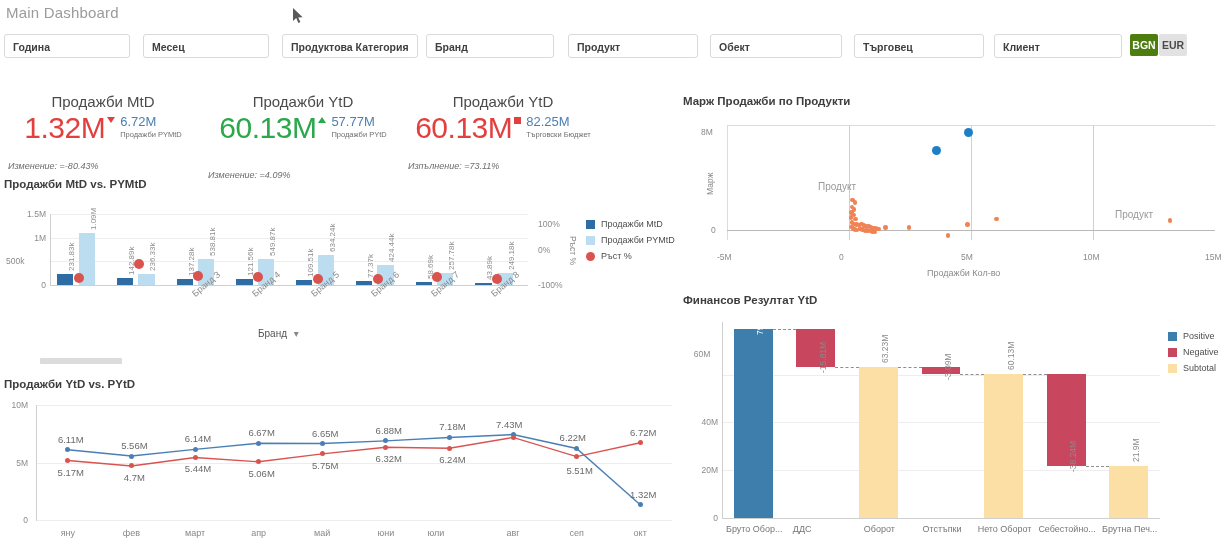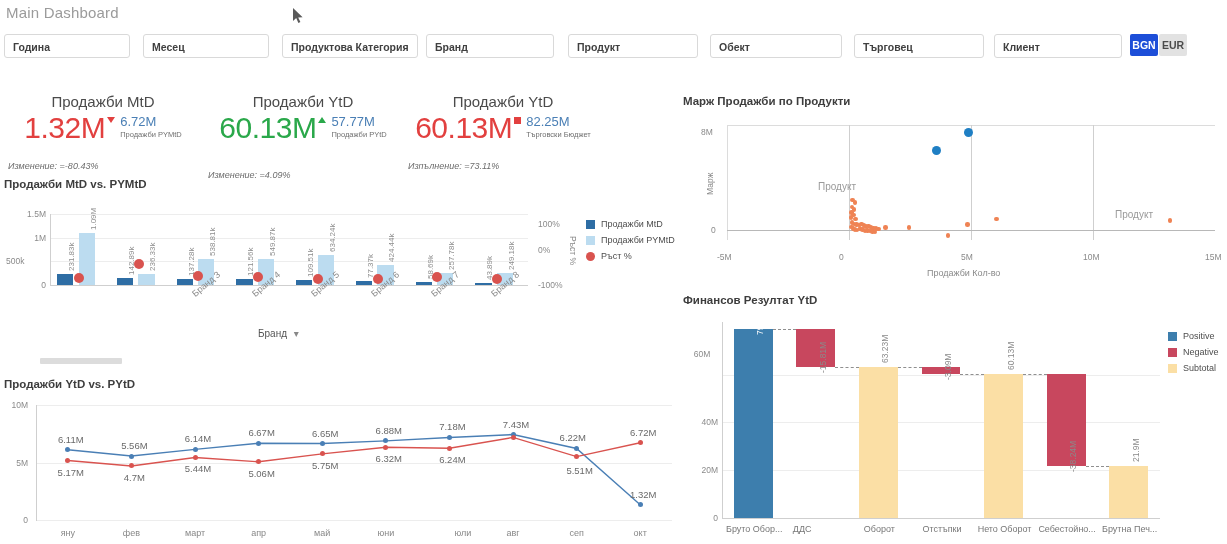--- a/index.html
+++ b/index.html
@@ -30,21 +30,21 @@
     position:absolute; left:0; bottom:-3px; height:3px; width:100%;
     background:#efefef;
   }
   .filt .sbthumb{ position:absolute; bottom:-3px; height:3px; background:#b3b3b3; }
 
   .cur{
     position:absolute; top:0; height:22px; width:28px;
     font-size:10.5px; font-weight:bold; text-align:center; line-height:22px;
     border-radius:2px;
   }
-  .cur.on{ background:#1d4ed8; color:#fff; }
+  .cur.on{ background:#4d7c0f; color:#fff; }
   .cur.off{ background:#e2e2e2; color:#4c4c4c; }
 
   
   .kpi{ position:absolute; text-align:center; }
   .kpi .klabel{ font-size:15px; color:#4b4b4b; font-weight:400; }
   .kpi .krow{ display:flex; align-items:flex-start; justify-content:center; margin-top:2px; }
   .kpi .kbig{ font-size:30px; line-height:32px; letter-spacing:-.5px; }
   .kpi .kside{ margin-left:3px; text-align:left; padding-top:3px; }
   .kpi .ksec{ font-size:13px; color:#4a7fb5; line-height:13px; }
   .kpi .ksub{ font-size:7.5px; color:#6f6f6f; margin-top:2px; }
@@ -274,21 +274,21 @@
       <div class="llab" style="left:178px;top:433.39px;width:40px;text-align:center;">6.14M</div>
       <div class="lpt b" style="left:256.1px;top:440.795px;"></div>
       <div class="llab" style="left:241.60000000000002px;top:427.295px;width:40px;text-align:center;">6.67M</div>
       <div class="lpt b" style="left:319.7px;top:441.025px;"></div>
       <div class="llab" style="left:305.2px;top:427.525px;width:40px;text-align:center;">6.65M</div>
       <div class="lpt b" style="left:383.3px;top:438.38px;"></div>
       <div class="llab" style="left:368.8px;top:424.88px;width:40px;text-align:center;">6.88M</div>
       <div class="lpt b" style="left:446.90000000000003px;top:434.93px;"></div>
       <div class="llab" style="left:432.40000000000003px;top:421.43px;width:40px;text-align:center;">7.18M</div>
       <div class="lpt b" style="left:510.5px;top:432.055px;"></div>
-      <div class="llab" style="left:496px;top:418.555px;width:40px;text-align:center;">7.43M</div>
+      <div class="llab" style="left:496px;top:418.555px;width:40px;text-align:left;">7.43M</div>
       <div class="lpt b" style="left:574.1px;top:445.97px;"></div>
       <div class="llab" style="left:559.6px;top:432.47px;width:40px;text-align:left;">6.22M</div>
       <div class="lpt b" style="left:637.6999999999999px;top:502.32px;"></div>
       <div class="llab" style="left:623.1999999999999px;top:488.82px;width:40px;text-align:center;">1.32M</div>
       <div class="lpt r" style="left:65.3px;top:458.045px;"></div>
       <div class="llab" style="left:50.8px;top:466.545px;width:40px;text-align:center;">5.17M</div>
       <div class="lpt r" style="left:128.9px;top:463.45px;"></div>
       <div class="llab" style="left:114.4px;top:471.95px;width:40px;text-align:center;">4.7M</div>
       <div class="lpt r" style="left:192.5px;top:454.94px;"></div>
       <div class="llab" style="left:178px;top:463.44px;width:40px;text-align:center;">5.44M</div>
@@ -304,21 +304,21 @@
       <div class="lpt r" style="left:574.1px;top:454.135px;"></div>
       <div class="llab" style="left:559.6px;top:464.635px;width:40px;text-align:center;">5.51M</div>
       <div class="lpt r" style="left:637.6999999999999px;top:440.22px;"></div>
       <div class="llab" style="left:623.1999999999999px;top:426.72px;width:40px;text-align:center;">6.72M</div>
       <div class="lxlab" style="left:45.8px;top:528px;width:44px;text-align:center;">яну</div>
       <div class="lxlab" style="left:109.4px;top:528px;width:44px;text-align:center;">фев</div>
       <div class="lxlab" style="left:173px;top:528px;width:44px;text-align:center;">март</div>
       <div class="lxlab" style="left:236.60000000000002px;top:528px;width:44px;text-align:center;">апр</div>
       <div class="lxlab" style="left:300.2px;top:528px;width:44px;text-align:center;">май</div>
       <div class="lxlab" style="left:363.8px;top:528px;width:44px;text-align:center;">юни</div>
-      <div class="lxlab" style="left:427.40000000000003px;top:528px;width:44px;text-align:right;">юли</div>
+      <div class="lxlab" style="left:427.40000000000003px;top:528px;width:44px;text-align:left;">юли</div>
       <div class="lxlab" style="left:491px;top:528px;width:44px;text-align:center;">авг</div>
       <div class="lxlab" style="left:554.6px;top:528px;width:44px;text-align:center;">сеп</div>
       <div class="lxlab" style="left:618.1999999999999px;top:528px;width:44px;text-align:center;">окт</div>
     </div>
 
   <div class="ptitle" style="left:683px; top:95px;">Марж Продажби по Продукти</div>
   <div id="scatter-host">
       <div class="axline" style="left:727px;top:125px;width:488px;height:1px;background:#dcdcdc;"></div>
       <div class="axline" style="left:727px;top:125px;width:1px;height:115px;background:#dcdcdc;"></div>
       <div class="axline" style="left:849px;top:125px;width:1px;height:115px;background:#cfcfcf;"></div>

○ ○ ○ ○ ○ ○ ○

• _ASSIGNMENT_
The records above are to be duplicated exactly, pictures left out.

• _ANSWER SECTION_
--- a/index.html
+++ b/index.html
@@ -30,21 +30,21 @@
     position:absolute; left:0; bottom:-3px; height:3px; width:100%;
     background:#efefef;
   }
   .filt .sbthumb{ position:absolute; bottom:-3px; height:3px; background:#b3b3b3; }
 
   .cur{
     position:absolute; top:0; height:22px; width:28px;
     font-size:10.5px; font-weight:bold; text-align:center; line-height:22px;
     border-radius:2px;
   }
-  .cur.on{ background:#1d4ed8; color:#fff; }
+  .cur.on{ background:#4d7c0f; color:#fff; }
   .cur.off{ background:#e2e2e2; color:#4c4c4c; }
 
   
   .kpi{ position:absolute; text-align:center; }
   .kpi .klabel{ font-size:15px; color:#4b4b4b; font-weight:400; }
   .kpi .krow{ display:flex; align-items:flex-start; justify-content:center; margin-top:2px; }
   .kpi .kbig{ font-size:30px; line-height:32px; letter-spacing:-.5px; }
   .kpi .kside{ margin-left:3px; text-align:left; padding-top:3px; }
   .kpi .ksec{ font-size:13px; color:#4a7fb5; line-height:13px; }
   .kpi .ksub{ font-size:7.5px; color:#6f6f6f; margin-top:2px; }
@@ -274,21 +274,21 @@
       <div class="llab" style="left:178px;top:433.39px;width:40px;text-align:center;">6.14M</div>
       <div class="lpt b" style="left:256.1px;top:440.795px;"></div>
       <div class="llab" style="left:241.60000000000002px;top:427.295px;width:40px;text-align:center;">6.67M</div>
       <div class="lpt b" style="left:319.7px;top:441.025px;"></div>
       <div class="llab" style="left:305.2px;top:427.525px;width:40px;text-align:center;">6.65M</div>
       <div class="lpt b" style="left:383.3px;top:438.38px;"></div>
       <div class="llab" style="left:368.8px;top:424.88px;width:40px;text-align:center;">6.88M</div>
       <div class="lpt b" style="left:446.90000000000003px;top:434.93px;"></div>
       <div class="llab" style="left:432.40000000000003px;top:421.43px;width:40px;text-align:center;">7.18M</div>
       <div class="lpt b" style="left:510.5px;top:432.055px;"></div>
-      <div class="llab" style="left:496px;top:418.555px;width:40px;text-align:center;">7.43M</div>
+      <div class="llab" style="left:496px;top:418.555px;width:40px;text-align:left;">7.43M</div>
       <div class="lpt b" style="left:574.1px;top:445.97px;"></div>
       <div class="llab" style="left:559.6px;top:432.47px;width:40px;text-align:left;">6.22M</div>
       <div class="lpt b" style="left:637.6999999999999px;top:502.32px;"></div>
       <div class="llab" style="left:623.1999999999999px;top:488.82px;width:40px;text-align:center;">1.32M</div>
       <div class="lpt r" style="left:65.3px;top:458.045px;"></div>
       <div class="llab" style="left:50.8px;top:466.545px;width:40px;text-align:center;">5.17M</div>
       <div class="lpt r" style="left:128.9px;top:463.45px;"></div>
       <div class="llab" style="left:114.4px;top:471.95px;width:40px;text-align:center;">4.7M</div>
       <div class="lpt r" style="left:192.5px;top:454.94px;"></div>
       <div class="llab" style="left:178px;top:463.44px;width:40px;text-align:center;">5.44M</div>
@@ -304,21 +304,21 @@
       <div class="lpt r" style="left:574.1px;top:454.135px;"></div>
       <div class="llab" style="left:559.6px;top:464.635px;width:40px;text-align:center;">5.51M</div>
       <div class="lpt r" style="left:637.6999999999999px;top:440.22px;"></div>
       <div class="llab" style="left:623.1999999999999px;top:426.72px;width:40px;text-align:center;">6.72M</div>
       <div class="lxlab" style="left:45.8px;top:528px;width:44px;text-align:center;">яну</div>
       <div class="lxlab" style="left:109.4px;top:528px;width:44px;text-align:center;">фев</div>
       <div class="lxlab" style="left:173px;top:528px;width:44px;text-align:center;">март</div>
       <div class="lxlab" style="left:236.60000000000002px;top:528px;width:44px;text-align:center;">апр</div>
       <div class="lxlab" style="left:300.2px;top:528px;width:44px;text-align:center;">май</div>
       <div class="lxlab" style="left:363.8px;top:528px;width:44px;text-align:center;">юни</div>
-      <div class="lxlab" style="left:427.40000000000003px;top:528px;width:44px;text-align:right;">юли</div>
+      <div class="lxlab" style="left:427.40000000000003px;top:528px;width:44px;text-align:left;">юли</div>
       <div class="lxlab" style="left:491px;top:528px;width:44px;text-align:center;">авг</div>
       <div class="lxlab" style="left:554.6px;top:528px;width:44px;text-align:center;">сеп</div>
       <div class="lxlab" style="left:618.1999999999999px;top:528px;width:44px;text-align:center;">окт</div>
     </div>
 
   <div class="ptitle" style="left:683px; top:95px;">Марж Продажби по Продукти</div>
   <div id="scatter-host">
       <div class="axline" style="left:727px;top:125px;width:488px;height:1px;background:#dcdcdc;"></div>
       <div class="axline" style="left:727px;top:125px;width:1px;height:115px;background:#dcdcdc;"></div>
       <div class="axline" style="left:849px;top:125px;width:1px;height:115px;background:#cfcfcf;"></div>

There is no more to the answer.